Fig. 1 Experimental setup for demonstration and characterization of high energy, ultra-short laser pulse delivery through hollow-core fiber. HWP – half-wave plate; PBS – polarizing beam-splitter; OSA – optical spectrum analyzer; AC – second harmonic intensity autocorrelator.
The USP fiber laser source operates at 100 kHz repetition rate and can generate up to 50 μJ pulse energy (5 W average power) with pulse width less than 1 ps. A telescope expands the collimated beam; a half-wave plate (HWP) and a polarization beam splitter (PBS) attenuate the beam; and a triplet lens with a focal length of 30 mm focuses the collimated beam onto the entrance facet of the HC-PBGF. The collimated beam size can be tuned by telescope adjustment in order to maximize the coupling efficiency by matching beam waist to transverse mode profile. The output end of the HC-PBGF is connectorized using a standard FC fiber connector and is connected to a beam collimating assembly. The entire collimating assembly is sealed and a tube fitting is attached to the assembly in order to introduce noble gases into the HC-PBGF from the output end. The input end is open to the atmosphere, and the gas pressure is monitored by a pressure gauge connected to the tube fitting on the focusing assembly.

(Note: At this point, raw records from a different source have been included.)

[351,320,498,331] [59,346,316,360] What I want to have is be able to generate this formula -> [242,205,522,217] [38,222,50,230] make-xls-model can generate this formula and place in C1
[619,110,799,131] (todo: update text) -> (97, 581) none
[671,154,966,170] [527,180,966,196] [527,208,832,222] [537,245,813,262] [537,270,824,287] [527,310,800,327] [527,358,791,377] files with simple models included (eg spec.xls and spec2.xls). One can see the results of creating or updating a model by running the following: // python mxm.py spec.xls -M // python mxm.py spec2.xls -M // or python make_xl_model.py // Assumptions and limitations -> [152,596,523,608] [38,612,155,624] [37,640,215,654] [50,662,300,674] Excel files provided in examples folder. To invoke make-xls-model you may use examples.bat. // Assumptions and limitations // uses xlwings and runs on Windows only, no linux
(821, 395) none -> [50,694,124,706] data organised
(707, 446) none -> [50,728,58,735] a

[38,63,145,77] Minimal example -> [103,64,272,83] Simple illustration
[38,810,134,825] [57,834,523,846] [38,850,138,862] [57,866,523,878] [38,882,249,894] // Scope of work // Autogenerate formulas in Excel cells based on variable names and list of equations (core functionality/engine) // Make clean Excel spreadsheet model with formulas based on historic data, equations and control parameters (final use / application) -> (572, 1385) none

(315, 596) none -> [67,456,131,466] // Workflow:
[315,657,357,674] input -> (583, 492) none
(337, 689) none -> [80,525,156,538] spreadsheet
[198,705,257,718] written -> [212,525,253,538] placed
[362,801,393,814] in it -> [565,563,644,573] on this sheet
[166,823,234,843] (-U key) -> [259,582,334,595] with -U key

Positive gas pressure inside the HC-PBGF compared to ambient helps reduce the possibility of dust entering the hollow core and cladding holes which would dramatically increase the likelihood of damage to the fiber. In addition, the gas flow helps cool the fiber facet where the beam generates a modest heat load. An infrared thermal camera is used to monitor the temperature at the input fiber facet. Without inert gas injection, the facet temperature is 35°C with 0.5 W output power from the fiber. With inert gas injection, the input fiber facet temperature drops to ~30°C at 30 psi. A few centimeters of the coating material is removed from the input end of the fiber, and it is placed inside a V-groove mount with a small amount of thermal paste to increase the thermal conductivity. A power meter, USP laser intensity autocorrelator (AC), optical spectral analyzer (OSA), and a scanning slit beam profiler (Nanoscan) are consecutively positioned at the fiber output port to measure the beam characteristics. Throughout this investigation, the fiber input coupling efficiency is optimized at low pulse energy (~0.5 μJ), and the launched energy is slowly increased to minimize thermal shock which we observed to cause slight fiber movement that resulted in damage in some cases. This issue would be negated by rigid mounting of the fiber tip and a more aggressive thermal management design.
3. Results and Analysis
In order to demonstrate fiber delivery of an ablative USP laser beam, we introduce helium into the HC19-1550-01 fiber from the output end (gas flow is opposite direction to light propagation). The helium pressure at the collimator is held at 25 psi, and both the pulse quality and optical spectra are measured at the fiber output using the autocorrelator and OSA. Input beam-to-fiber coupling efficiency is 80%, and the fiber USP beam delivery assembly is stable with 0.7 W average power (7 μJ pulse energy) output from the HC19-1550-01 fiber. Both the near-field beam profile and far-field beam profile reveal a TEM00 Gaussian diffraction limited beam with M2 < 1.3. When additional beam power was injected (for fiber output >0.7 W), the fiber input facet was damaged. To our knowledge, this simultaneous output average power (0.7 W), pulse energy (7 μJ), pulse duration (~1 ps), peak irradiance (5.3 TW/cm2), and spatial beam quality (M2 < 1.3) is the most powerful output demonstrated to date from a HC-PBGF. This combination of performance parameters is essential for delivery fiber evaluation, and this performance benchmark will enable high processing speed and high feature quality for many micro-machining processes.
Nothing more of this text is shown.